=== Section Start ===

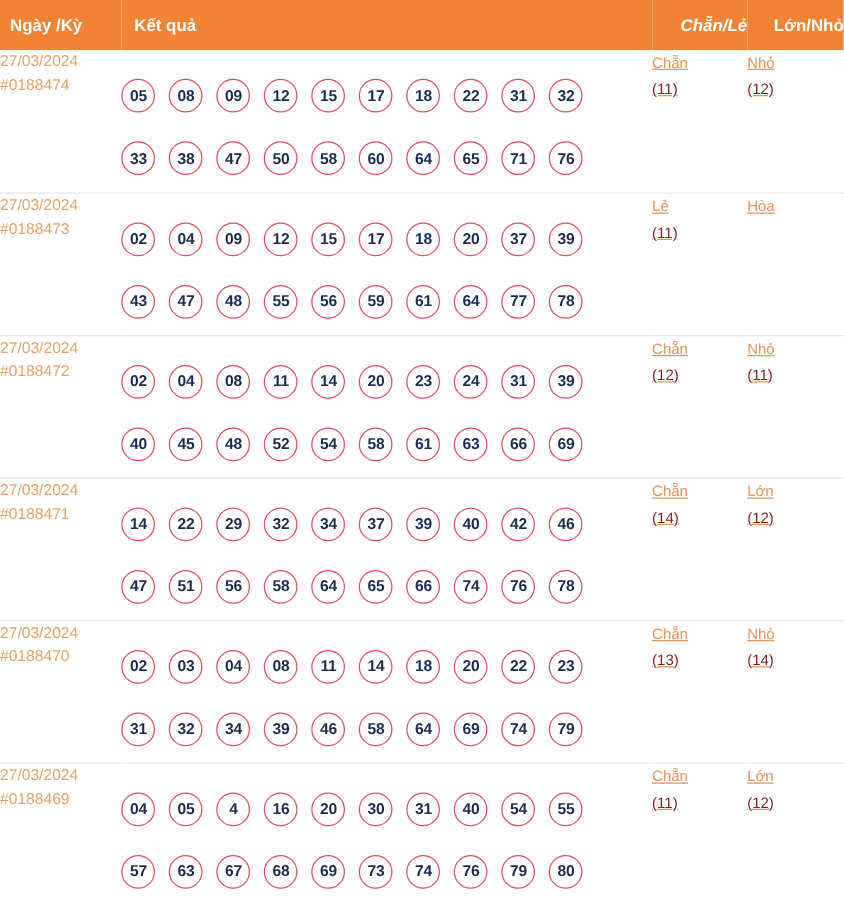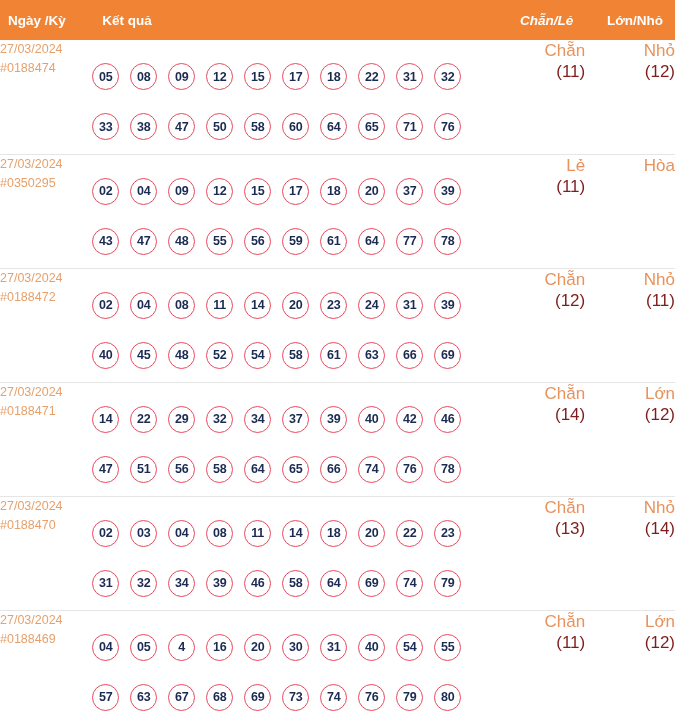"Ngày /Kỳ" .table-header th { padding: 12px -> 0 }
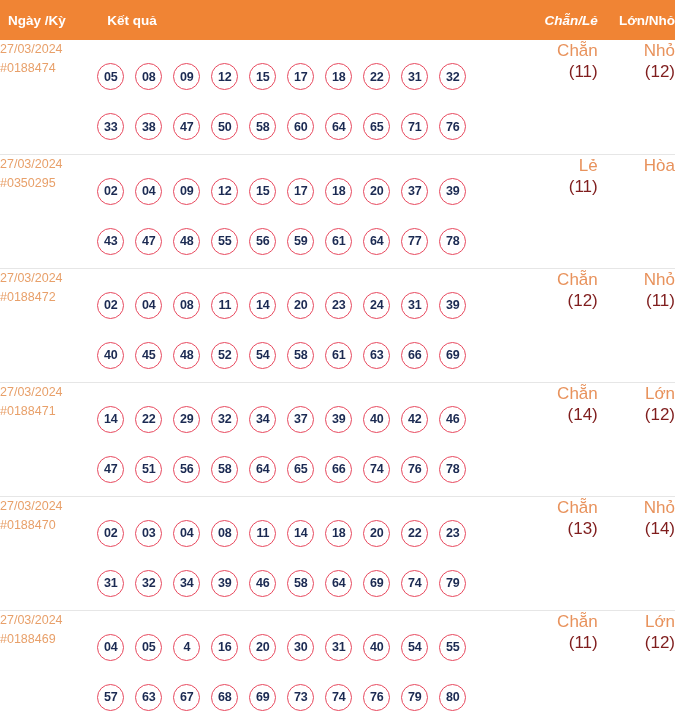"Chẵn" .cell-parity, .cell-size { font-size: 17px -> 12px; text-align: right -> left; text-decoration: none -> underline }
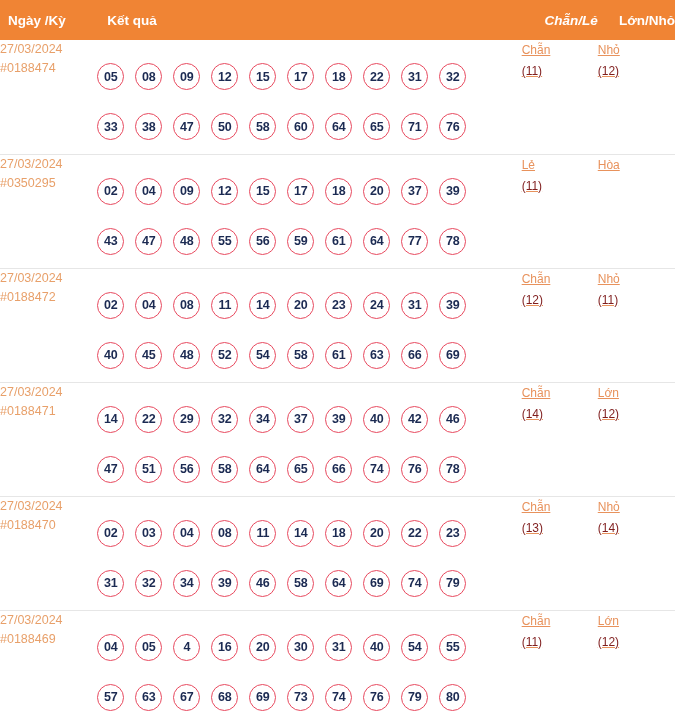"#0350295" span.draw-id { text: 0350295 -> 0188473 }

=== Section End ===
=== Section Start ===

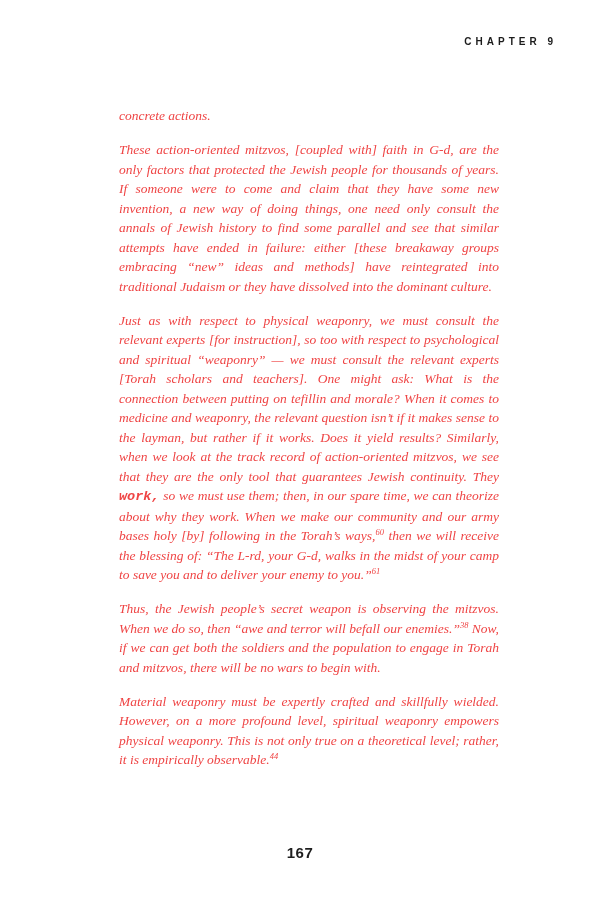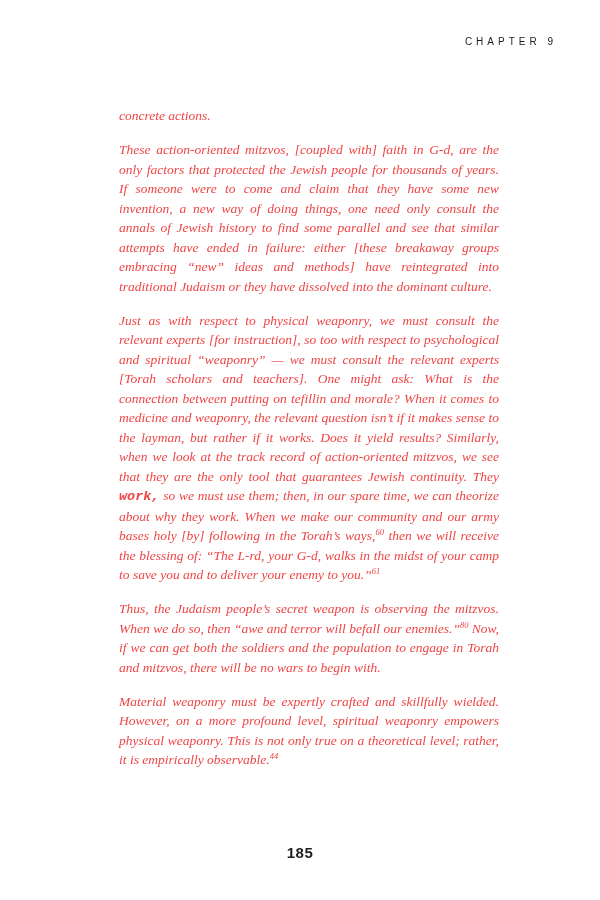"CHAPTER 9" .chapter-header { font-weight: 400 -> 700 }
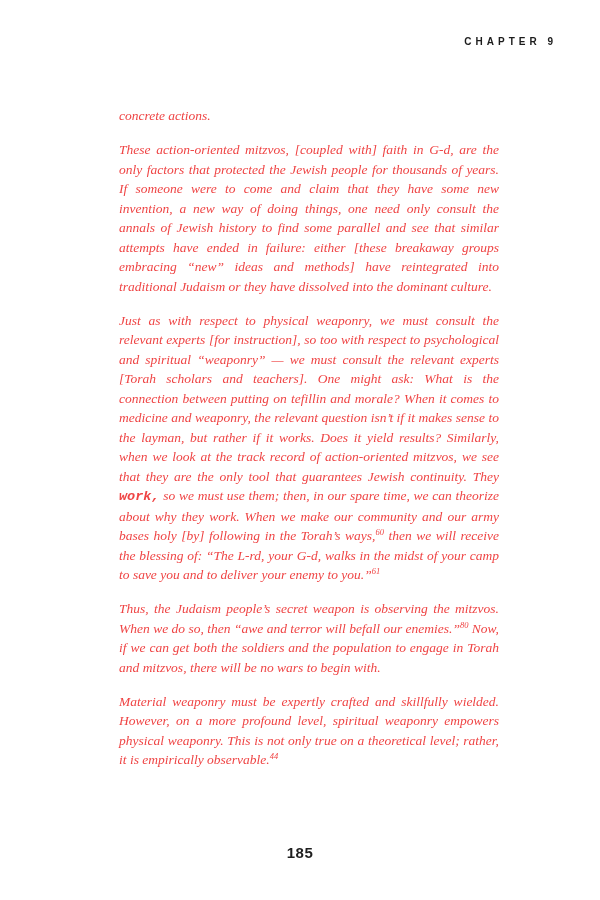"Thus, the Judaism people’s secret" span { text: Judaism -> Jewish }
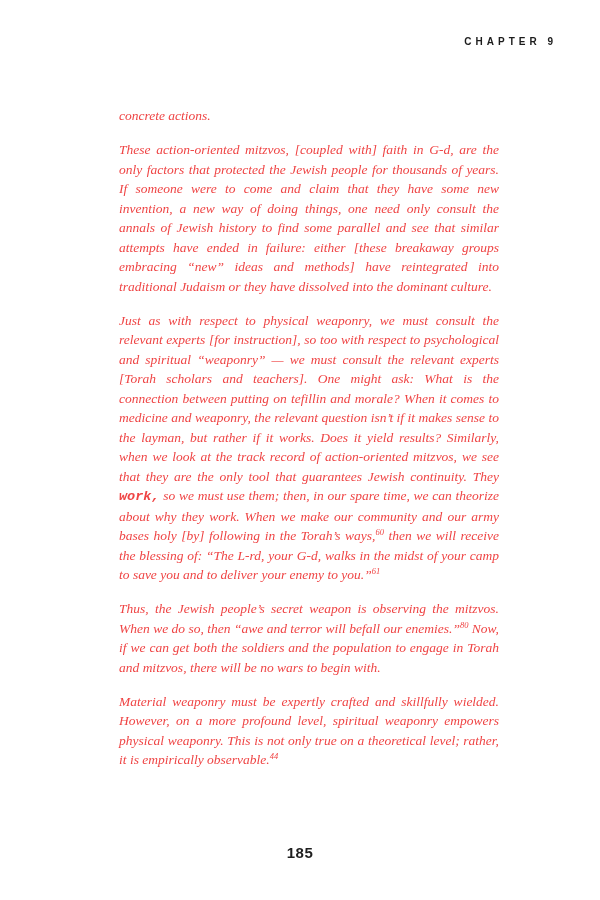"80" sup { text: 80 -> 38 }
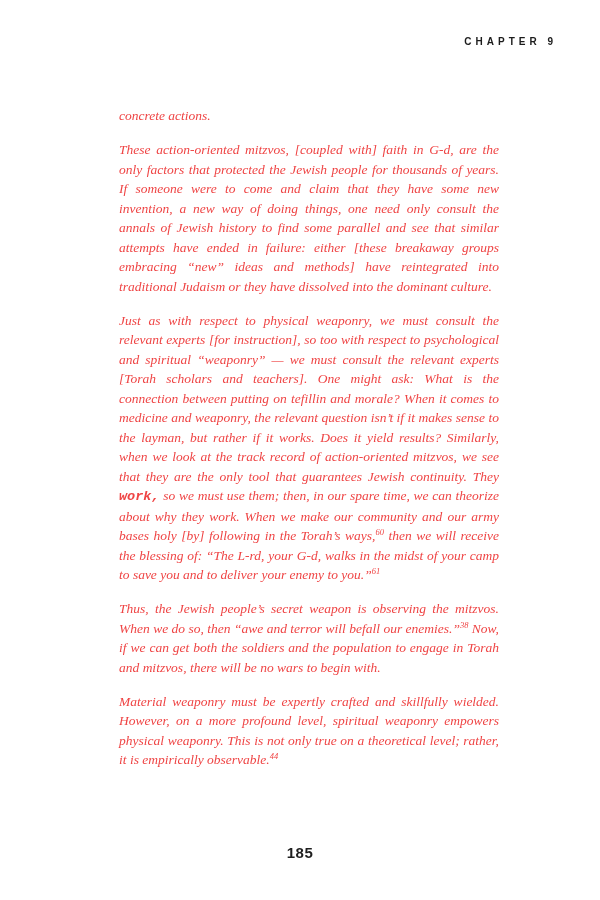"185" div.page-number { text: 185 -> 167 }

=== Section End ===

The problem: Range to copy from the listing above: the line with "font-size: 17px ->" through the line with "text: 0350295 ->". Transcribe it exactly and skip the pictures.

Answer area:
"Chẵn" .cell-parity, .cell-size { font-size: 17px -> 12px; text-align: right -> left; text-decoration: none -> underline }
"#0350295" span.draw-id { text: 0350295 -> 0188473 }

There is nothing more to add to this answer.